A lot of women do not require treatment for their symptoms of menopause. You might come to realise that your symptoms disappear on their own, or your symptoms may not be uncomfortable. Should your symptoms give you concern, consult your doctor or healthcare provider to help you with relief methods. You can discuss with your medical team to get the right treatment for you. For some women, a change in eating habits and getting more exercise helps a lot. Other women may have to use medicine to get relief from their symptoms.

Are there medicines that treat menopausal symptoms?

Yes. If you are concerned about your menopause symptoms, see your doctor or healthcare provider. They can recommend medicines to alleviate your symptoms. All medicines come with risks, and your doctor could be of help to know what medicines are suitable for you.

  • Low-dose hormonal birth control might be of help if you're experiencing perimenopause. These medicines can terminate or lower hot flushes, mood changes, and vaginal dryness. They can also fix heavy or irregular menstrual cycle. If you smoke, do not use hormonal birth control. This is because hormonal birth control, especially combination birth control pills and other kinds of combination birth control such as skin patch or vaginal ring may increase your risk of high blood pressure and blood clots, and for women who smoke, the risk is even higher.
  • Menopausal hormone therapy aids in the treatment of symptoms of menopause when you're done with menopause. But it could increase your chances of getting a stroke, certain cancer types, and blood clots. Should you choose to use menopausal hormone therapy, take the lowest dose for the shortest possible time that ease your symptoms.
  • Two non-hormonal medicines: It has been approved by the Food and Drug Administration (FDA) and may be good for the treatment of some menopausal symptoms. One low-dose selective serotonin reuptake inhibitor (SSRI), a kind of medicine normally used in treating depression, is recommended to treat hot flushes in women who have no existing anxiety or mood changes. A drug that works like estrogen in the body is approved for use in treating uncomfortable sex brought about by menopause. Discuss other FDA approved medicines for anxiety and depression with your doctor as they might help you get through symptoms of menopause.
  • Menopausal hormone therapy pill or patch could treat serious vaginal dryness or discomfort
  • Over-the-counter products may help if you have vaginal dryness, pain, or discomfort. A water-based vaginal lubricant could make sex less painful. Or a vaginal moisturiser can moisten the vaginal walls and cause you to enjoy sex.
  • Some prescription medicines might aid in reducing vaginal pain, dryness, or discomfort if over-the-counter products are not effective.
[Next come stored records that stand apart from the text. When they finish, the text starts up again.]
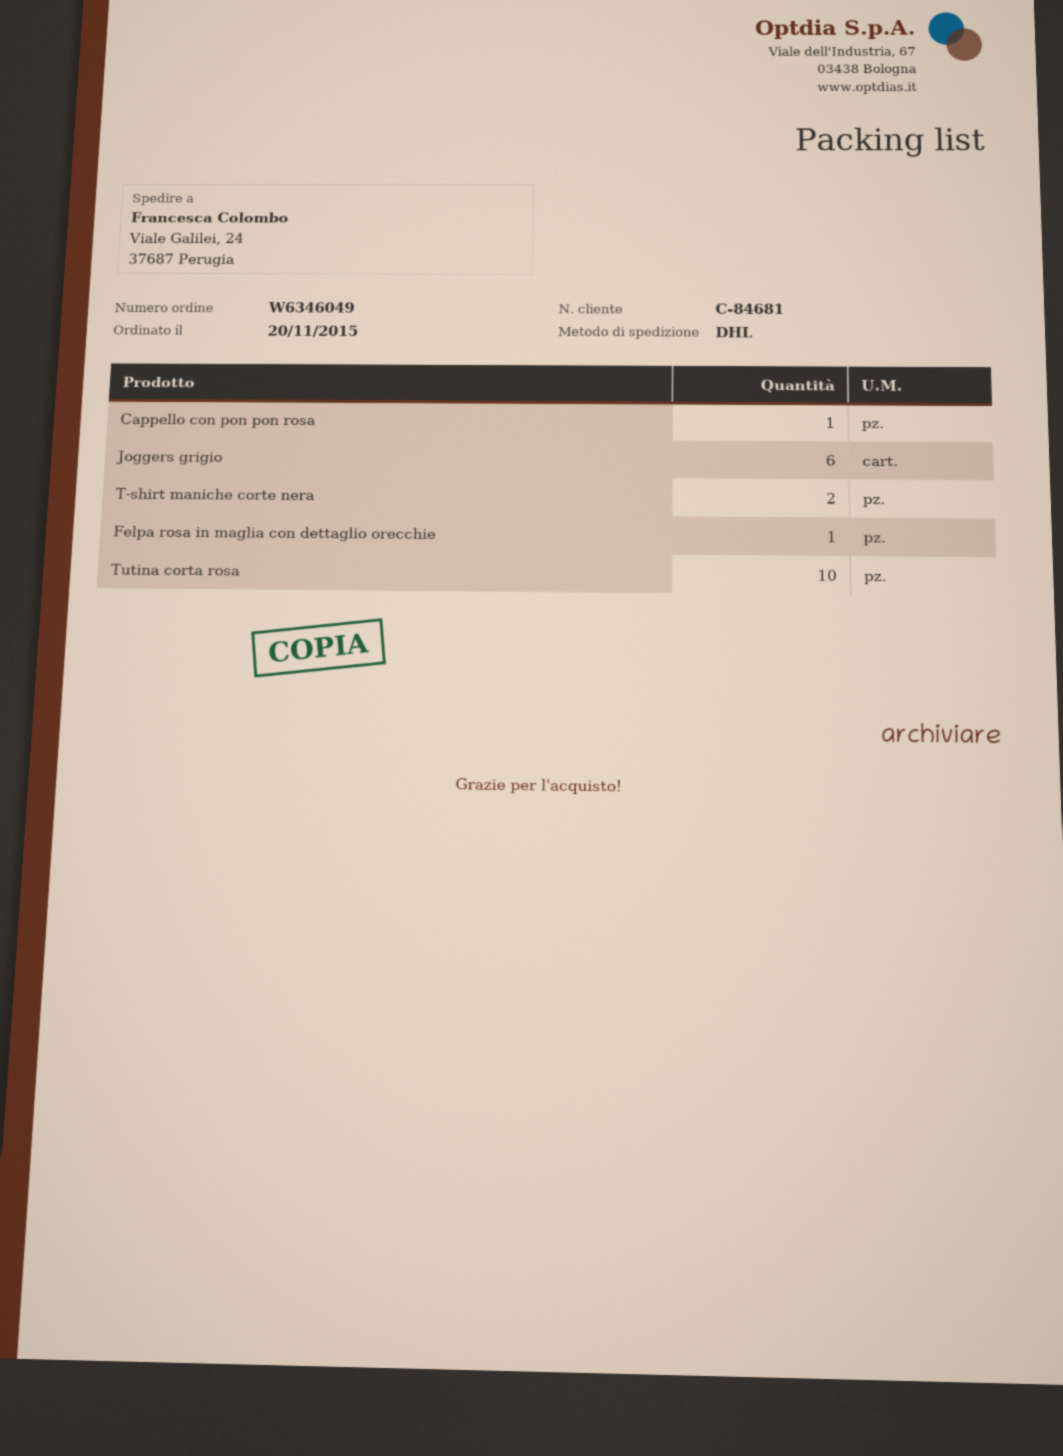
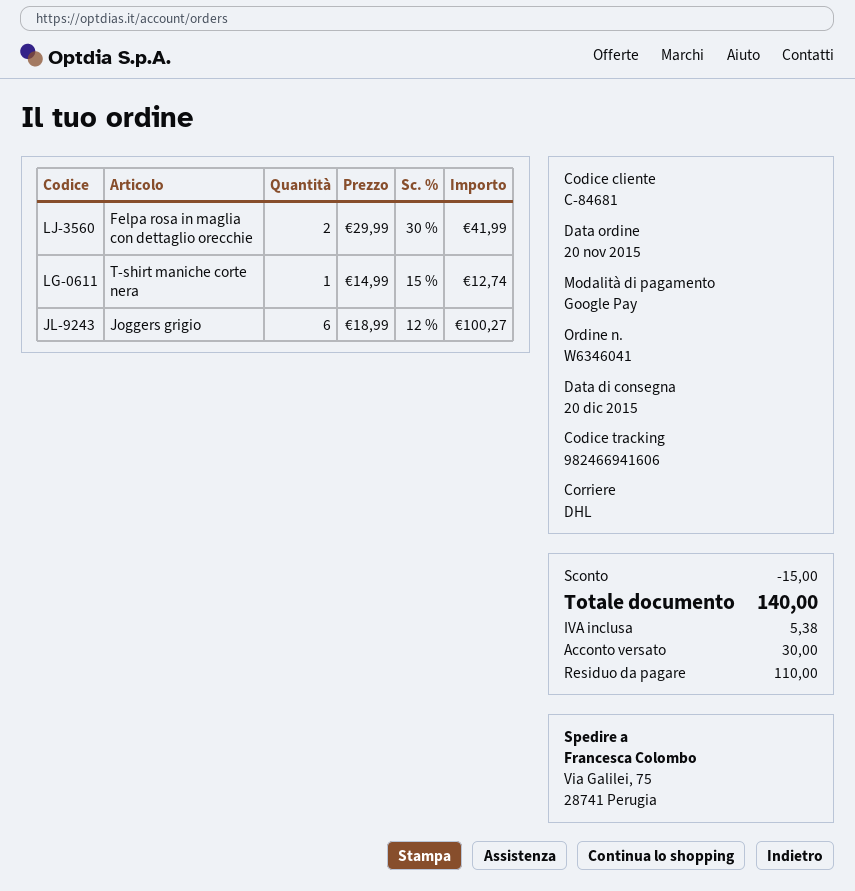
order number: W6346049 -> W6346041
ship to: Viale Galilei, 24, 37687 Perugia -> Via Galilei, 75, 28741 Perugia
Cappello con pon pon rosa: 1 -> none
T-shirt maniche corte nera: 2 -> 1
Felpa rosa in maglia con dettaglio orecchie: 1 -> 2
Tutina corta rosa: 10 -> none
They include estrogen tablets, creams, or rings that you insert in your vagina.
  • A hormonal medicine that has the generic name of prasterone is an FDA approved drug that treats women with vaginal dryness which causes pain during sexual intercourse. The drug is used on the vagina once daily.

What's menopausal hormone therapy?

This is a medicine that is prescribed to treat your menopausal symptoms such as vaginal dryness, and hot flushes if they are so serious as to make your daily life uncomfortable. Another name for menopausal hormone therapy is hormone replacement therapy or hormone therapy.

When you go through menopause, your ovaries produce little levels of the hormones progesterone and estrogen. Menopausal hormone therapy puts back some of the hormones that are lost with artificial estrogen and progesterone.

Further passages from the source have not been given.